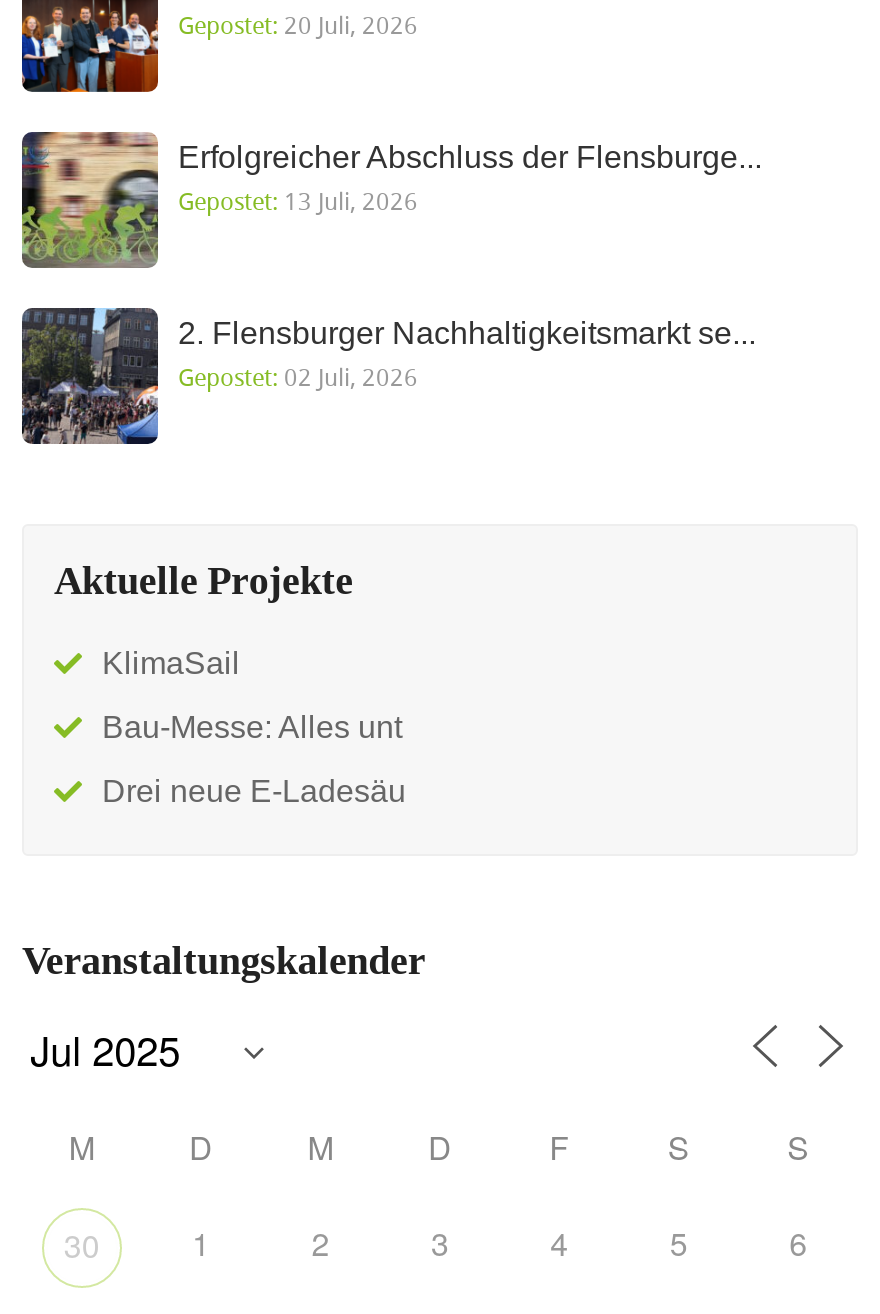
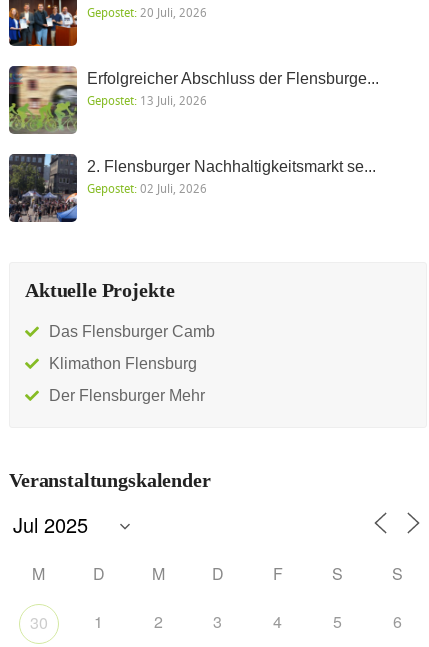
- KlimaSail
+ Das Flensburger Camb

- Bau-Messe: Alles unt
+ Klimathon Flensburg

- Drei neue E-Ladesäu
+ Der Flensburger Mehr
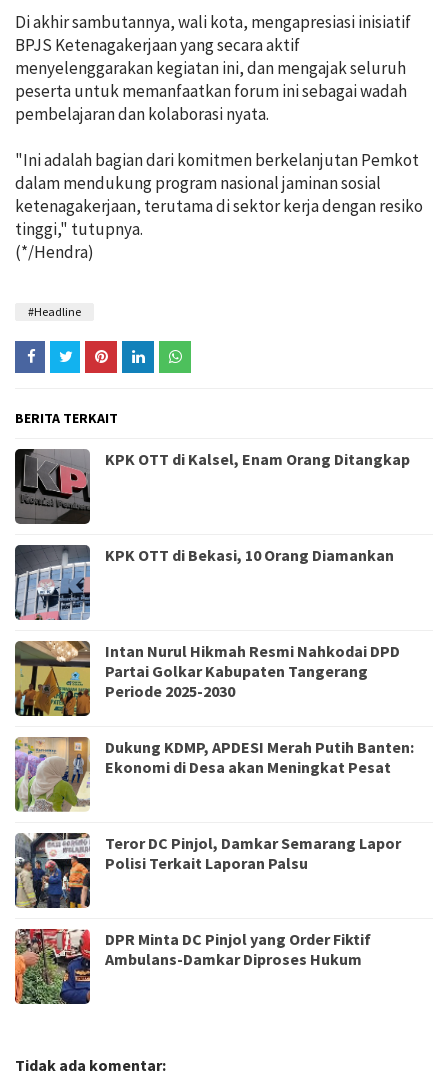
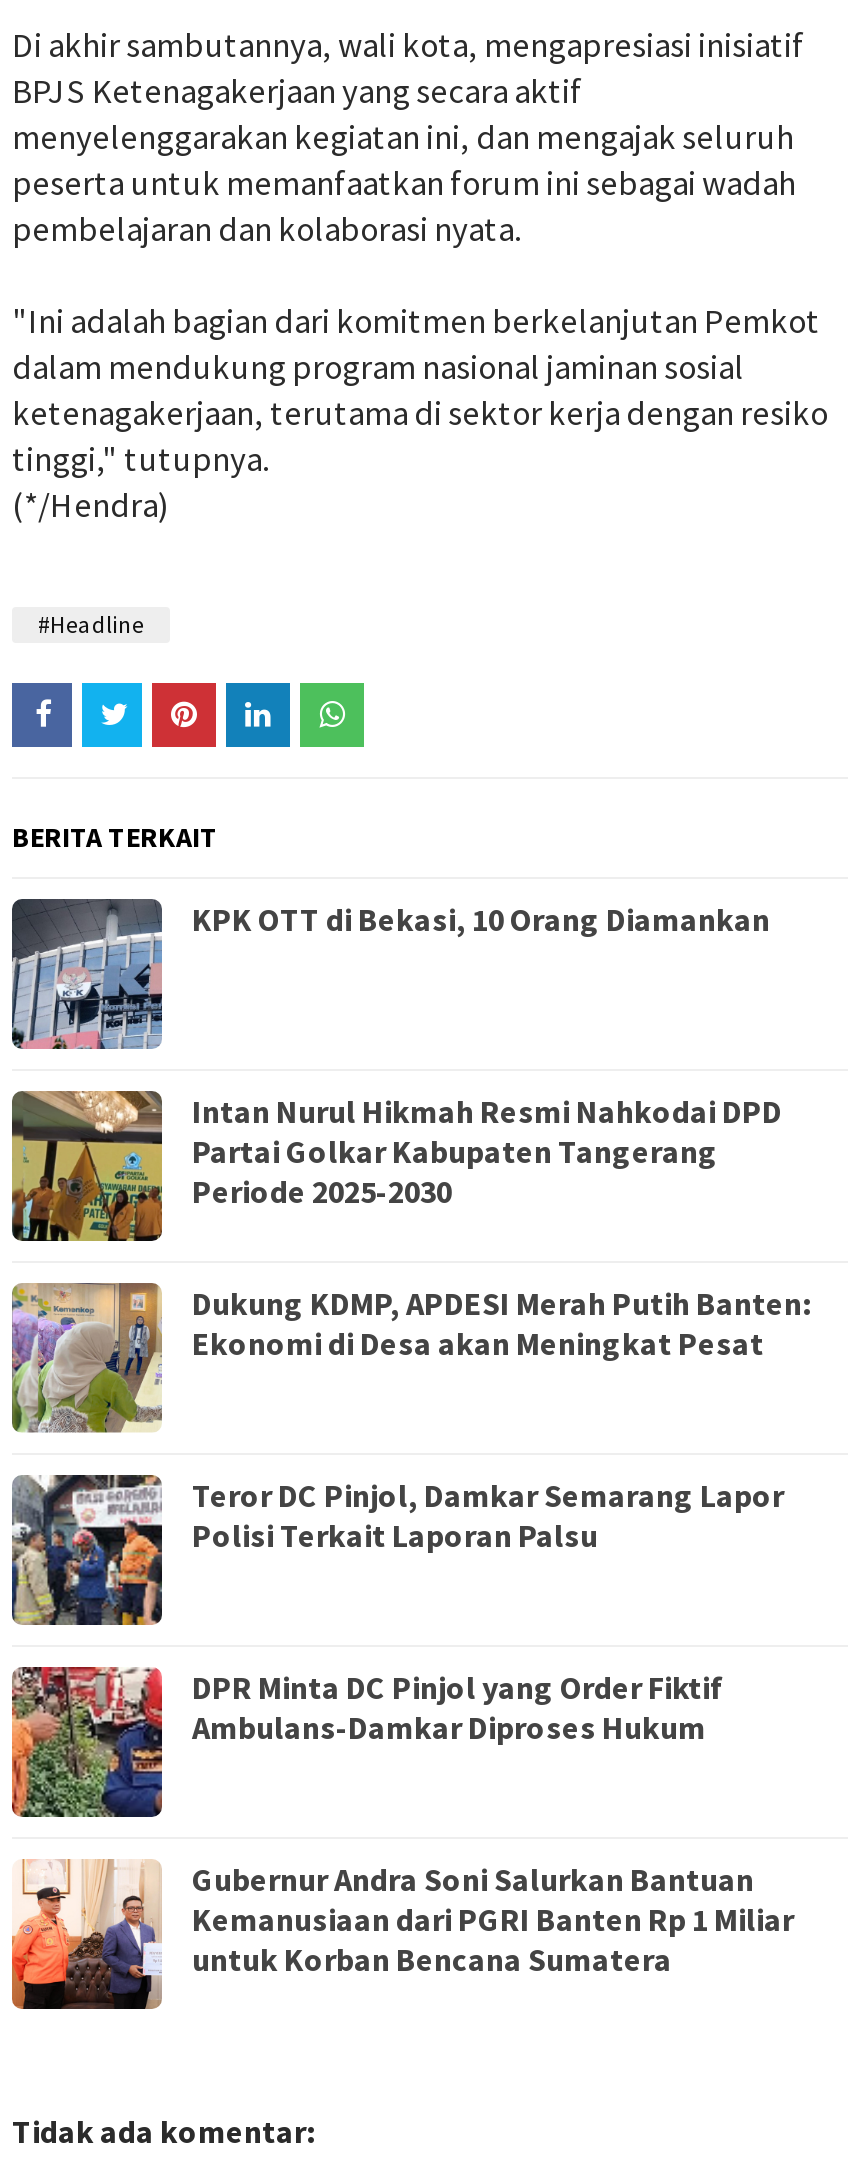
- [image]
- KPK OTT di Kalsel, Enam Orang Ditangkap

moved up: [image] | KPK OTT di Bekasi, 10 Orang Diamankan | Intan Nurul Hikmah Resmi Nahkodai DPD | ... | DPR Minta DC Pinjol yang Order Fiktif | Ambulans-Damkar Diproses Hukum

+ [image]
+ Gubernur Andra Soni Salurkan Bantuan
+ Kemanusiaan dari PGRI Banten Rp 1 Miliar
+ untuk Korban Bencana Sumatera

The problem » How many of the lines in the data above carry the word "Orang"? Say the number and nothing else.

Result below » 2